In the data below, find each line that contains the word "solid" and copy it.
───── Source data
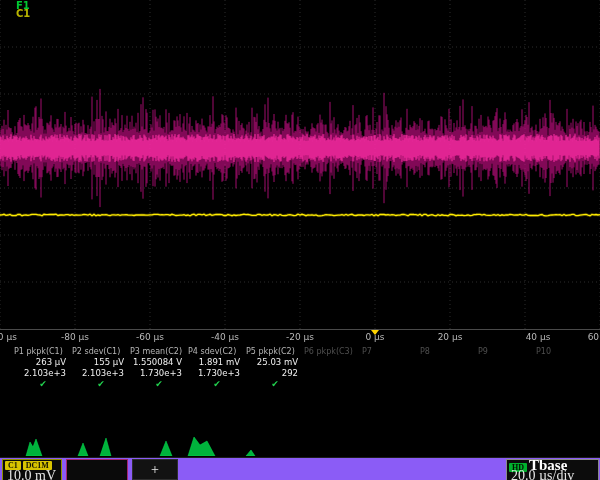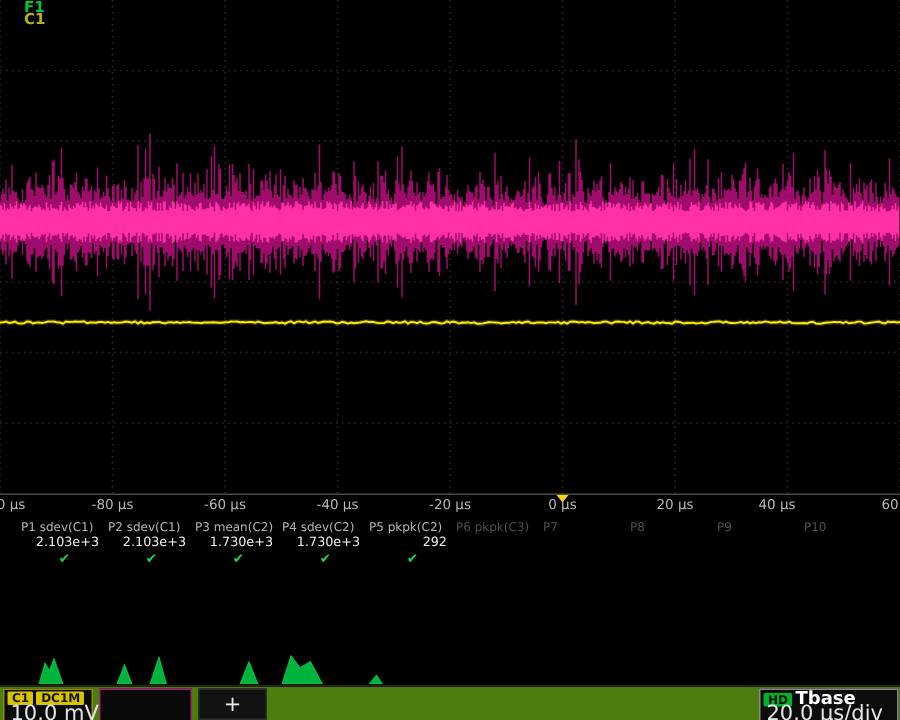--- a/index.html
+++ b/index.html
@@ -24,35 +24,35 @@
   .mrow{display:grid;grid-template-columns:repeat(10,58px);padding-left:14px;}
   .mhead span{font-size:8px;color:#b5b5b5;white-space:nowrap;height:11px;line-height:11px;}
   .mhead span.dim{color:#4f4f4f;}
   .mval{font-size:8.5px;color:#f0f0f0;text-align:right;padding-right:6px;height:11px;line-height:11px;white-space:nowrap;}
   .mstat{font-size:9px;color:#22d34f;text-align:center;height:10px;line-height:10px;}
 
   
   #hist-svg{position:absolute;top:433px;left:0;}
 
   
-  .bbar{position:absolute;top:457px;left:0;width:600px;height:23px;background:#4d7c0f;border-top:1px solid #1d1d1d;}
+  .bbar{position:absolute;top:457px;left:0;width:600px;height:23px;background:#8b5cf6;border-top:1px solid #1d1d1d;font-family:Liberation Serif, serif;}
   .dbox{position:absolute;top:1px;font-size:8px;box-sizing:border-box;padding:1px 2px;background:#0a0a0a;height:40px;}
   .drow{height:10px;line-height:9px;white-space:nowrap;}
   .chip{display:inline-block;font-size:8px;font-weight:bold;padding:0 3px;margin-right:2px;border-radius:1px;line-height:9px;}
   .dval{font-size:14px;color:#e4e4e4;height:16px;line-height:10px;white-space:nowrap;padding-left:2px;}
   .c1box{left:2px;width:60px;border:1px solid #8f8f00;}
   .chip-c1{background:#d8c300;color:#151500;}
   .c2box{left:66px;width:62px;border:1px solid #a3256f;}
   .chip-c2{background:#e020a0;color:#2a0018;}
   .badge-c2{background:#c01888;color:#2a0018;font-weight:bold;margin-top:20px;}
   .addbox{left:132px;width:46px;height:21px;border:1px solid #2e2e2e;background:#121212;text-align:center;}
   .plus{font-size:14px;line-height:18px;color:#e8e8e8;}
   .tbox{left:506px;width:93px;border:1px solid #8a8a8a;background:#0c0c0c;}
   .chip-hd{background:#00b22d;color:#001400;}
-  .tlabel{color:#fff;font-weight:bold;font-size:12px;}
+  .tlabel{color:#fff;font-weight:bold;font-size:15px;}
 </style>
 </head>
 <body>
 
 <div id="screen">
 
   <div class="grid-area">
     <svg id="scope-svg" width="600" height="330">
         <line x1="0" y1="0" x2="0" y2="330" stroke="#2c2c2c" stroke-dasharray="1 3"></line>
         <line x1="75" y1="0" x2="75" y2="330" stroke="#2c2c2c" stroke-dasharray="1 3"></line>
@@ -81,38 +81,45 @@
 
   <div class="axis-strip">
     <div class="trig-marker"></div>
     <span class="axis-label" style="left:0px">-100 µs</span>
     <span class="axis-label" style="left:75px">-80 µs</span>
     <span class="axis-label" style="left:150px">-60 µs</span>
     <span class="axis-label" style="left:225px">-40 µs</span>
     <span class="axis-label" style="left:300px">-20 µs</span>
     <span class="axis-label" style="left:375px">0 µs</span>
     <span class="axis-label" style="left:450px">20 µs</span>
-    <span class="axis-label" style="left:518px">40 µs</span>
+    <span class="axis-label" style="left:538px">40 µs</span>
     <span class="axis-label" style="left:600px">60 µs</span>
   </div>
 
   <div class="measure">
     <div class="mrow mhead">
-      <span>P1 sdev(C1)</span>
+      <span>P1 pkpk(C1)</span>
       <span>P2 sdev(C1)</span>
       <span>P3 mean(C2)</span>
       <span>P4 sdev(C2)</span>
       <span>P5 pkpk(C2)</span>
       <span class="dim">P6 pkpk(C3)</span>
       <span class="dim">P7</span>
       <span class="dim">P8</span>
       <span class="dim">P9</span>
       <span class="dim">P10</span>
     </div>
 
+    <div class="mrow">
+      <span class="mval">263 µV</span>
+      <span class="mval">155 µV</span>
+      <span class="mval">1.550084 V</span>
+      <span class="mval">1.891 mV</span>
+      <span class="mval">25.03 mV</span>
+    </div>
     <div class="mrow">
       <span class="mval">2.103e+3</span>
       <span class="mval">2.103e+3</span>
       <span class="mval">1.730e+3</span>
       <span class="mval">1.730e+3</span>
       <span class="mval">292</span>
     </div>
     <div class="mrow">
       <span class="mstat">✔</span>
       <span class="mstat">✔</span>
──────────
◆ Answer to this problem ◆
-  .bbar{position:absolute;top:457px;left:0;width:600px;height:23px;background:#4d7c0f;border-top:1px solid #1d1d1d;}
+  .bbar{position:absolute;top:457px;left:0;width:600px;height:23px;background:#8b5cf6;border-top:1px solid #1d1d1d;font-family:Liberation Serif, serif;}
   .c1box{left:2px;width:60px;border:1px solid #8f8f00;}
   .c2box{left:66px;width:62px;border:1px solid #a3256f;}
   .addbox{left:132px;width:46px;height:21px;border:1px solid #2e2e2e;background:#121212;text-align:center;}
   .tbox{left:506px;width:93px;border:1px solid #8a8a8a;background:#0c0c0c;}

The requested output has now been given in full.